Os Açores ou as Berlengas da Europa

Nos últimos anos, três factos externos alteraram o lugar de Portugal no mundo. A transição americana para o Pacífico retirou relevância estratégica à nossa posição geográfica entre os Estados Unidos da América e a Europa. A presidência de Trump azedou as relações entre os aliados da NATO, reforçando quem questiona, ou mesmo quem quer pôr em causa, a Aliança. E o Brexit deixou-nos isolados (na companhia dos irlandeses) na frente atlântica da Europa. Isto tudo sem que seja evidente que Portugal adaptou, consequentemente, a sua visão do mundo e dos seus interesses. Pelo contrário.

Um dos efeitos acumulados pela mudança na América, a governação de Trump e o Brexit é que a Europa distanciou-se dos Estados Unidos e tornou-se mais continental. Mais do que nunca, preocupa-se com a vizinhança a leste e no Mediterrâneo. O seu backyard problemático. De resto, mesmo a Espanha e a França, nossos parceiros euro-atlânticos, têm mais interesse no que se passa no mar que une a Europa ao Médio Oriente e ao Norte de África do que no que foi o lago do Ocidente. Nós, a par dos irlandeses, somos os grandes prejudicados por esta mutação.

A ideia de que Portugal é um país atlântico e que deve sê-lo na Europa, não é romantismo nem saudosismo. Não é só geografia, que é fundamental. Nem história ou cultura, que também contam. É a diferença entre sermos do centro ou da periferia. Quanto mais continental a União Europeia for, mais Portugal será as Berlengas, em vez dos Açores, da Europa.

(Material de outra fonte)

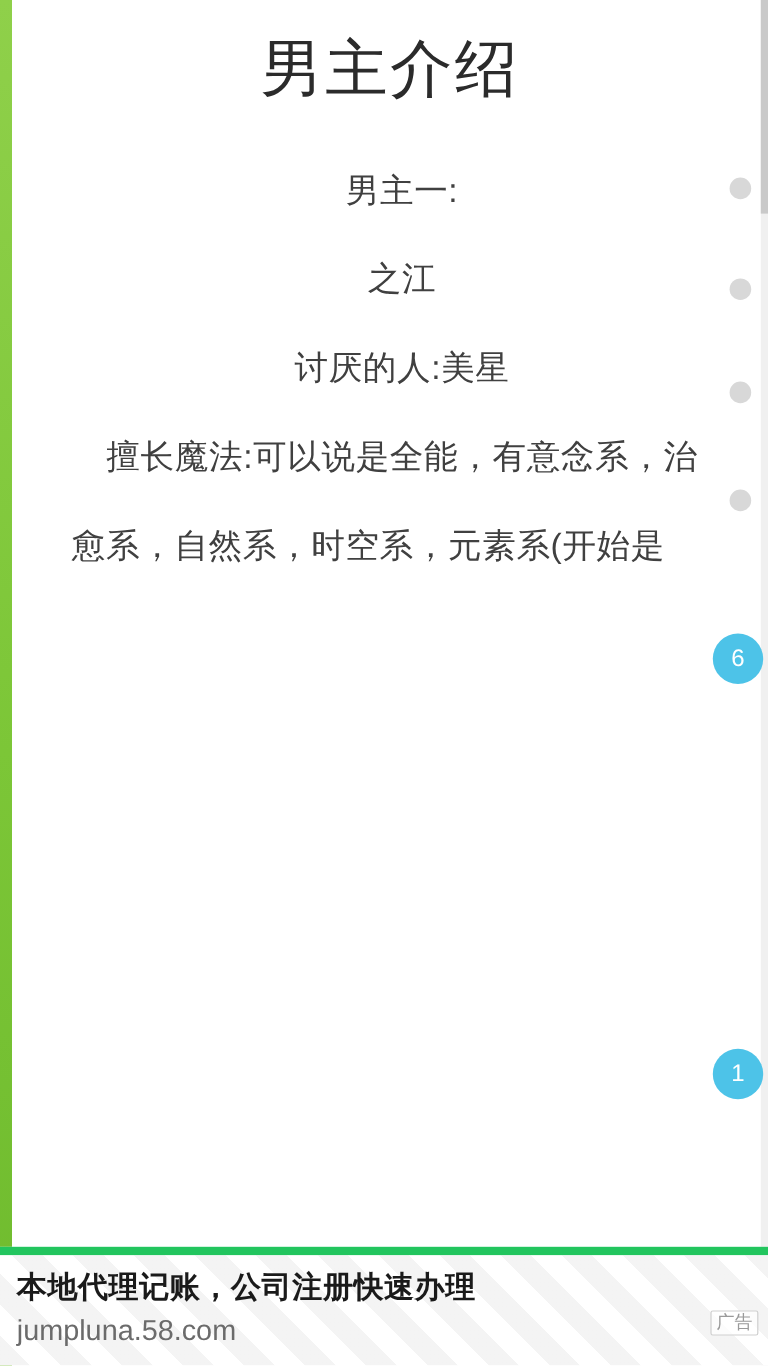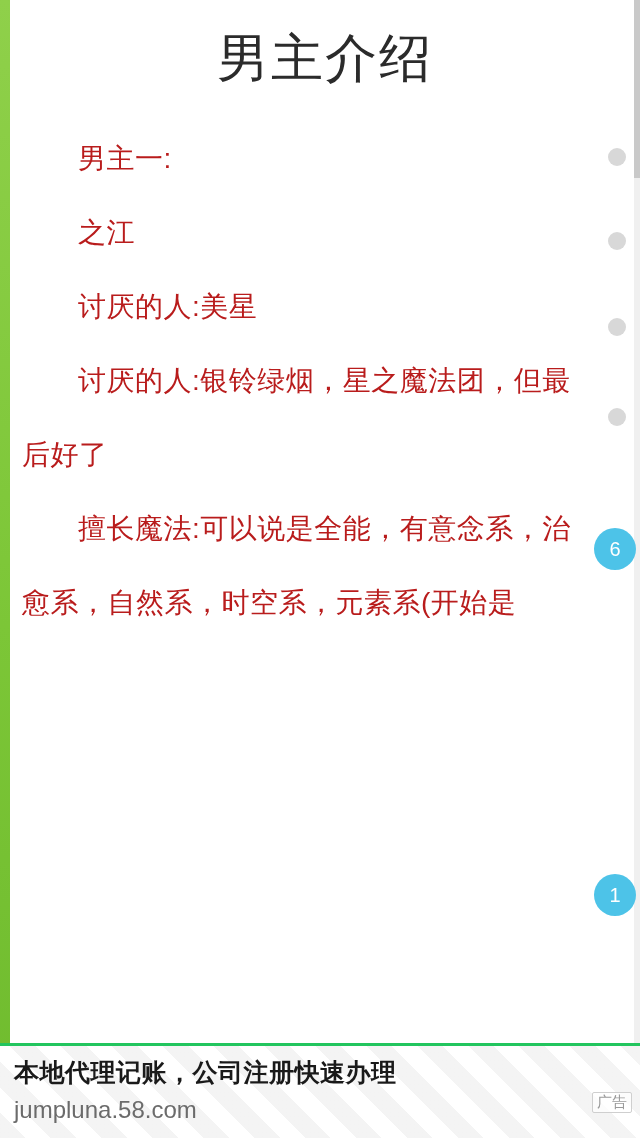--- a/index.html
+++ b/index.html
@@ -52,22 +52,23 @@
     margin: 30px 0 0 0;
     padding: 0;
     line-height: 56px;
   }
 
   .body-text {
     margin: 36px 0 0 0;
     padding: 0 48px 0 12px;
     font-size: 28px;
     line-height: 74px;
-    color: #b91c1c;
+    color: #404040;
     letter-spacing: 0.5px;
+    text-align: center;
   }
   .para {
     margin: 0 0 0 0;
     text-indent: 56px;
   }
 
   
   .scroll-track {
     position: absolute;
     right: 0;
@@ -111,21 +112,21 @@
 
   
   .ad {
     position: absolute;
     left: 0;
     bottom: 0;
     width: 640px;
     height: 92px;
     background: #ffffff;
     overflow: hidden;
-    border-top: 3px solid #22c55e;
+    border-top: 7px solid #22c55e;
   }
   .ad-pattern {
     position: absolute;
     inset: 0;
     background:
       repeating-linear-gradient(45deg, #f2f2f2 0 18px, #ffffff 18px 36px);
     opacity: 0.85;
   }
   .ad-text {
     position: absolute;
@@ -164,21 +165,20 @@
 </div>
 
 <div class="page">
 
   <h1 class="title">男主介绍</h1>
 
   <div class="body-text">
     <p class="para">男主一:</p>
     <p class="para">之江</p>
     <p class="para">讨厌的人:美星</p>
-    <p class="para">讨厌的人:银铃绿烟，星之魔法团，但最后好了</p>
     <p class="para">擅长魔法:可以说是全能，有意念系，治愈系，自然系，时空系，元素系(开始是</p>
   </div>
 
 </div>
 
 <div class="scroll-track">
   <div class="scroll-thumb"></div>
 </div>
 
 <div class="dot" style="top:148px;"></div>

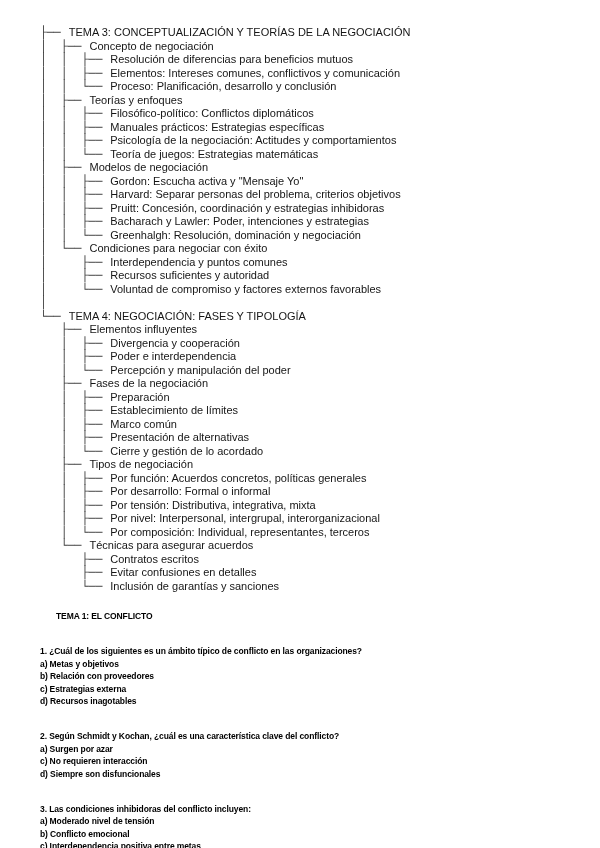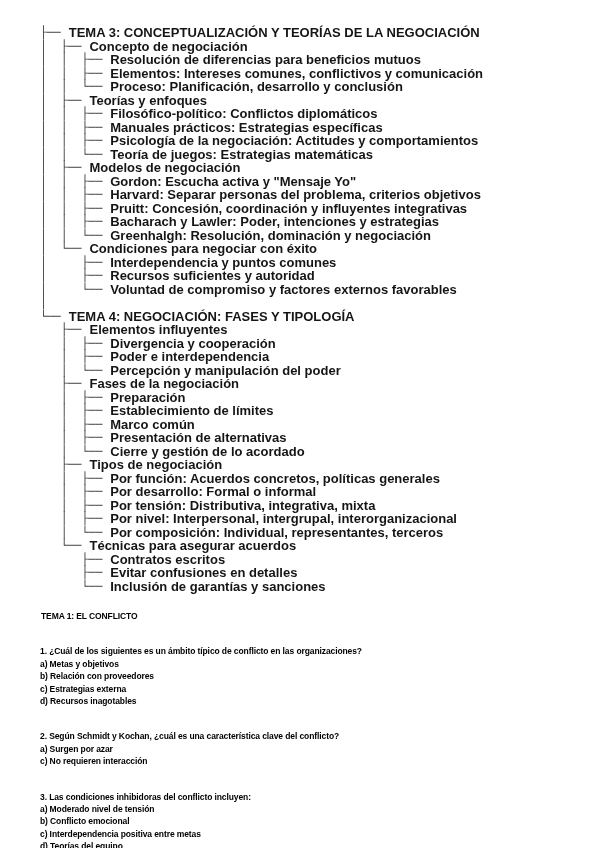--- a/index.html
+++ b/index.html
@@ -33,37 +33,36 @@
   }
   .tree-prefix {
     flex: none;
     font-family: "DejaVu Sans Mono", monospace;
     font-size: 11.5px;
     line-height: 13.5px;
     white-space: pre;
     color: #3d3d3d;
   }
   .tree-label {
-    font-size: 13px;
+    font-size: 11px;
     line-height: 13.5px;
     color: #151515;
     padding-left: 1px;
-    font-weight: bold;
   }
   
   .quiz {
     margin-top: 17px;
     font-size: 8.5px;
     font-weight: bold;
     line-height: 12.4px;
     color: #000;
     letter-spacing: -0.1px;
   }
   .quiz-title {
-    margin: 1px;
+    margin: 16px;
   }
   .quiz-question {
     margin-top: 23px;
   }
   .question-text, .answer-option {
     white-space: nowrap;
   }
 </style>
 </head>
 <body>
@@ -118,21 +117,21 @@
       <div class="tree-row">
         <span class="tree-prefix">│  │  ├── </span>
         <span class="tree-label">Gordon: Escucha activa y "Mensaje Yo"</span>
       </div>
       <div class="tree-row">
         <span class="tree-prefix">│  │  ├── </span>
         <span class="tree-label">Harvard: Separar personas del problema, criterios objetivos</span>
       </div>
       <div class="tree-row">
         <span class="tree-prefix">│  │  ├── </span>
-        <span class="tree-label">Pruitt: Concesión, coordinación y influyentes integrativas</span>
+        <span class="tree-label">Pruitt: Concesión, coordinación y estrategias inhibidoras</span>
       </div>
       <div class="tree-row">
         <span class="tree-prefix">│  │  ├── </span>
         <span class="tree-label">Bacharach y Lawler: Poder, intenciones y estrategias</span>
       </div>
       <div class="tree-row">
         <span class="tree-prefix">│  │  └── </span>
         <span class="tree-label">Greenhalgh: Resolución, dominación y negociación</span>
       </div>
       <div class="tree-row">
@@ -247,20 +246,21 @@
           <div class="question-text">1. ¿Cuál de los siguientes es un ámbito típico de conflicto en las organizaciones?</div>
           <div class="answer-option">a) Metas y objetivos</div>
           <div class="answer-option">b) Relación con proveedores</div>
           <div class="answer-option">c) Estrategias externa</div>
           <div class="answer-option">d) Recursos inagotables</div>
         </div>
         <div class="quiz-question">
           <div class="question-text">2. Según Schmidt y Kochan, ¿cuál es una característica clave del conflicto?</div>
           <div class="answer-option">a) Surgen por azar</div>
           <div class="answer-option">c) No requieren interacción</div>
+          <div class="answer-option">d) Siempre son disfuncionales</div>
         </div>
         <div class="quiz-question">
           <div class="question-text">3. Las condiciones inhibidoras del conflicto incluyen:</div>
           <div class="answer-option">a) Moderado nivel de tensión</div>
           <div class="answer-option">b) Conflicto emocional</div>
           <div class="answer-option">c) Interdependencia positiva entre metas</div>
           <div class="answer-option">d) Teorías del equipo</div>
         </div>
       </div>
   </div>

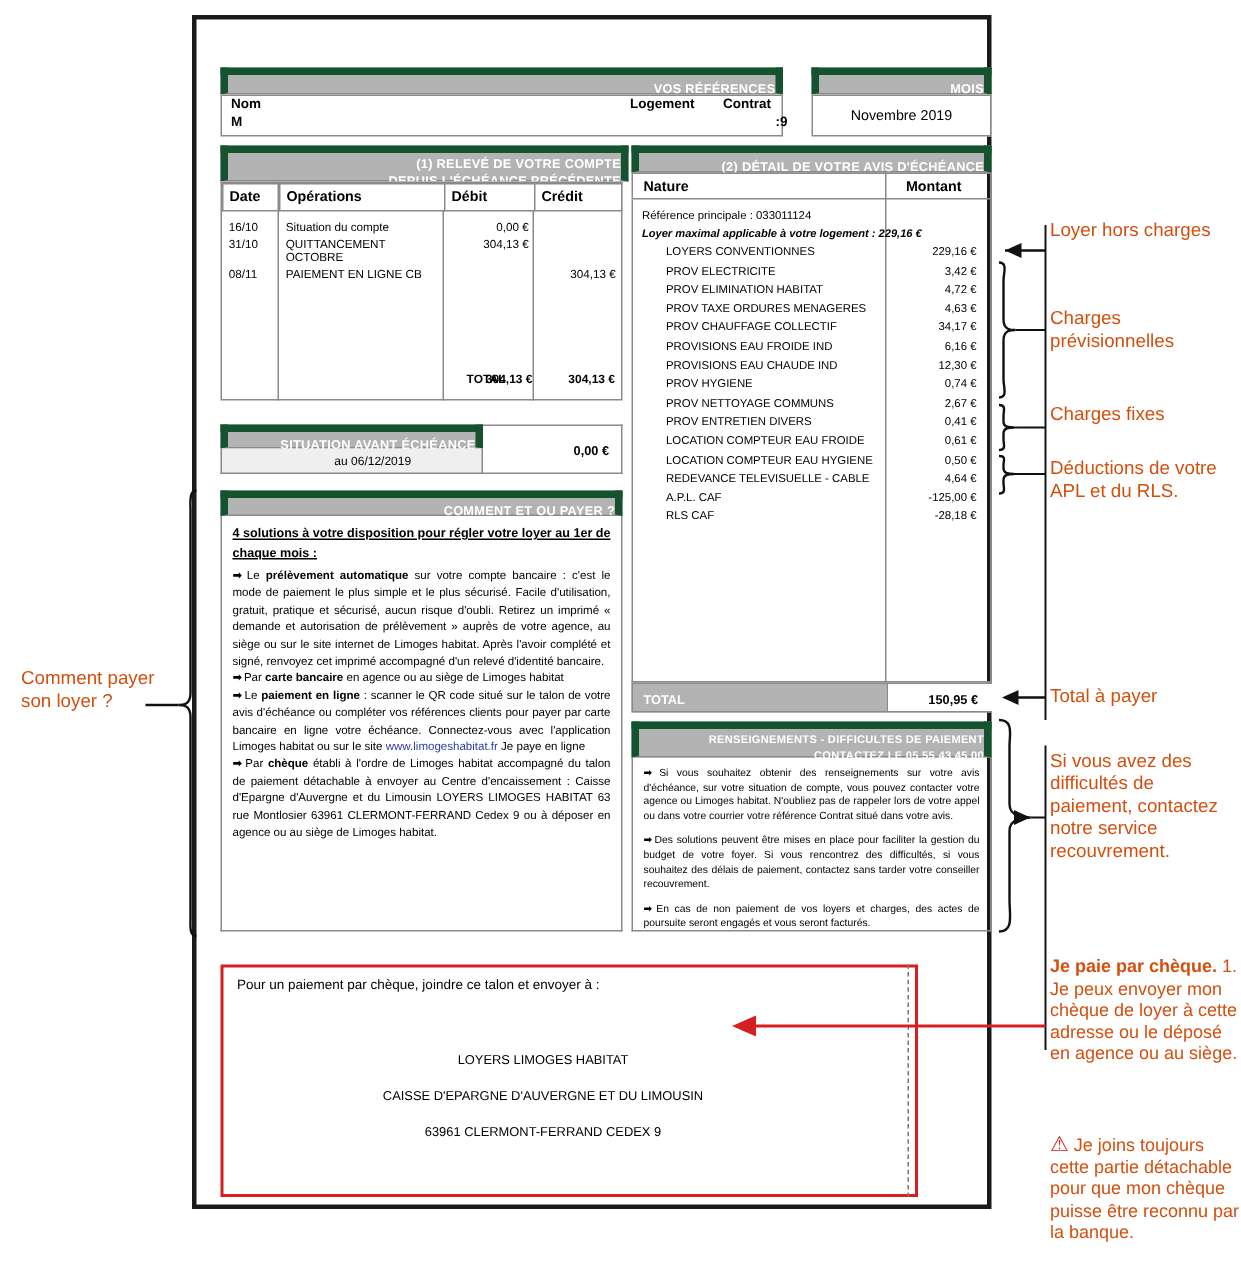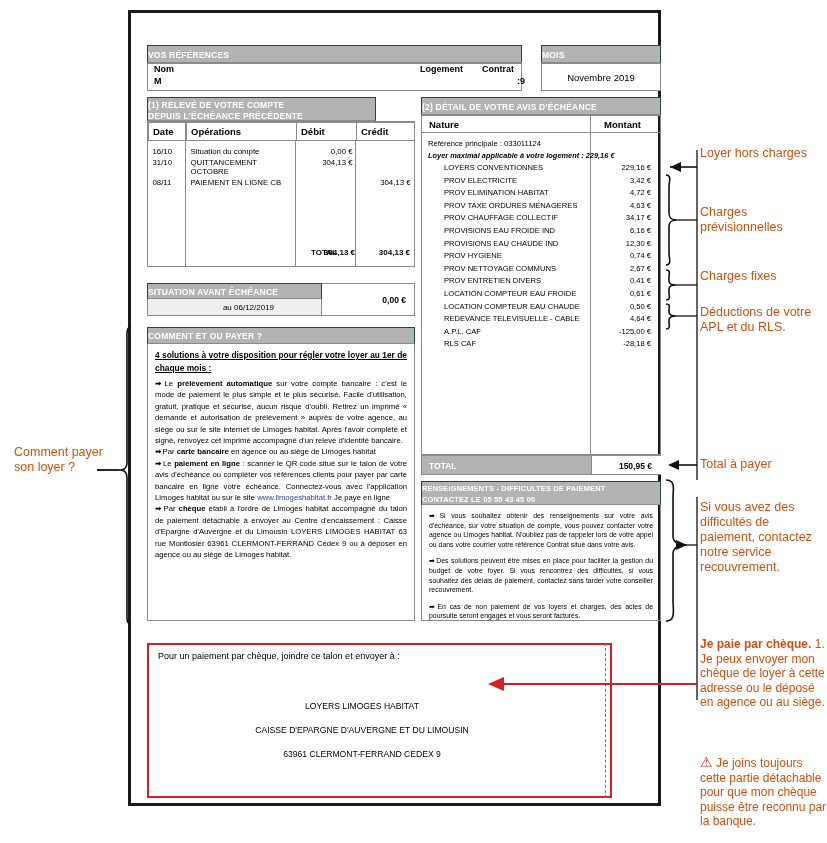--- a/index.html
+++ b/index.html
@@ -6,37 +6,37 @@
   body{width:827px;height:843px;position:relative;
        font-family:"Liberation Sans","DejaVu Sans",sans-serif;
        color:#000;-webkit-font-smoothing:none;}
   .abs{position:absolute;box-sizing:border-box;}
 
   
   #page-frame{left:128px;top:10px;width:533px;height:796px;border:3px solid #1a1a1a;background:#fff;}
 
   
   .box{border:1px solid #8a8a8a;background:#fff;}
-  .gbar{background:#b3b3b3;color:#ffffff;font-weight:bold;text-align:left;
-        letter-spacing:.2px;border:1px solid #14532d;border-bottom:1px solid #8a8a8a;}
+  .gbar{background:#b3b3b3;color:#ffffff;font-weight:bold;text-align:right;
+        letter-spacing:.2px;border:5px solid #14532d;border-bottom:1px solid #8a8a8a;}
 
   
   #ref-head{left:147px;top:45px;width:375px;height:18px;font-size:8.5px;line-height:18px;}
   #ref-body{left:147px;top:63px;width:375px;height:28px;}
   #ref-nom-lab{left:154px;top:64px;font-size:9px;font-weight:bold;}
   #ref-nom-val{left:154px;top:76px;font-size:9px;font-weight:bold;}
   #ref-log-lab{left:420px;top:64px;font-size:9px;font-weight:bold;}
   #ref-con-lab{left:482px;top:64px;font-size:9px;font-weight:bold;}
   #ref-con-val{left:482px;top:76px;font-size:9px;font-weight:bold;width:43px;text-align:right;}
 
   #mois-head{left:541px;top:45px;width:120px;height:18px;font-size:8.5px;line-height:18px;}
   #mois-body{left:541px;top:63px;width:120px;height:28px;font-size:9.5px;text-align:center;line-height:28px;}
 
   
-  #t1-head{left:147px;top:97px;width:229px;height:24px;font-size:8.5px;line-height:11px;padding-top:2px;}
+  #t1-head{left:147px;top:97px;width:272px;height:24px;font-size:8.5px;line-height:11px;padding-top:2px;}
   #t1{left:147px;top:121px;width:268px;height:146px;}
   #t1 table{border-collapse:collapse;width:100%;table-layout:fixed;}
   #t1 th{border:1px solid #8a8a8a;font-size:9.5px;font-weight:bold;text-align:left;
          padding:3px 4px;background:#fff;}
   #t1 th.r{text-align:left;}
   #t1 td{font-size:7.8px;padding:1px 4px;vertical-align:top;border:none;}
   #t1 .colA{width:38px;} #t1 .colB{width:110px;} #t1 .colC{width:60px;} #t1 .colD{width:58px;}
   .num{text-align:right;}
   #t1-grid-v1{left:185px;top:121px;width:1px;height:146px;background:#8a8a8a;}
   #t1-grid-v2{left:295px;top:140px;width:1px;height:127px;background:#8a8a8a;}
@@ -222,21 +222,21 @@
     </div>
     <div class="ln">
       <span class="nm">PROV ENTRETIEN DIVERS</span>
       <span class="am">0,41 €</span>
     </div>
     <div class="ln">
       <span class="nm">LOCATION COMPTEUR EAU FROIDE</span>
       <span class="am">0,61 €</span>
     </div>
     <div class="ln">
-      <span class="nm">LOCATION COMPTEUR EAU CHAUDE</span>
+      <span class="nm">LOCATION COMPTEUR EAU HYGIENE</span>
       <span class="am">0,50 €</span>
     </div>
     <div class="ln">
       <span class="nm">REDEVANCE TELEVISUELLE - CABLE</span>
       <span class="am">4,64 €</span>
     </div>
     <div class="ln">
       <span class="nm">A.P.L. CAF</span>
       <span class="am">-125,00 €</span>
     </div>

Sem grande discussão, deveria parecer evidente que Portugal tem, e teria, todo o interesse em manter e reforçar os laços atlânticos. Com a América, que para além de Trump (ou, oxalá, de Biden), temos muito com quem conversar, mas mais ainda. O Atlântico liga-nos à América Latina, à costa ocidental africana, ao Norte da Europa. E, no entanto, não se nota que tenhamos como estratégia reforçar a dimensão atlântica da Europa (ter mais programas de investigação, cimeiras, fundos com relevância, programas de cooperação e de aprofundamento das relações, como os países de Leste forçaram a que se desenhasse para leste e para o mar Negro).

Em todo o programa do trio das presidências da União Europeia de que Portugal faz parte, com a Alemanha e a Eslovénia, o Atlântico não é referido uma única vez. O mar Negro, duas. Tantas quantas a relação transatlântica. A China, três. África, várias vezes. Como se a nova irrelevância deste nosso lugar fosse para aceitar sem contestação.

Há, notoriamente, algumas exceções a esta visão. Estranhamente, não tanto nos Negócios Estrangeiros, onde o Atlântico costumava ser o mantra, mas sobretudo na defesa e na ciência e tecnologia, tirando partido do potencial dos Açores, do espaço à segurança. É esta lógica que nos devia guiar.

Se Portugal não acredita que o reforço das relações transatlânticas (plural intencional) é do seu interesse geopolítico, dependerá de serem os países continentais a fazê-lo, ou não. Se acontecer, estará em curso uma mudança do lugar de Portugal no mundo e na Europa que não nos convém. E em boa parte teremos contribuído para ela.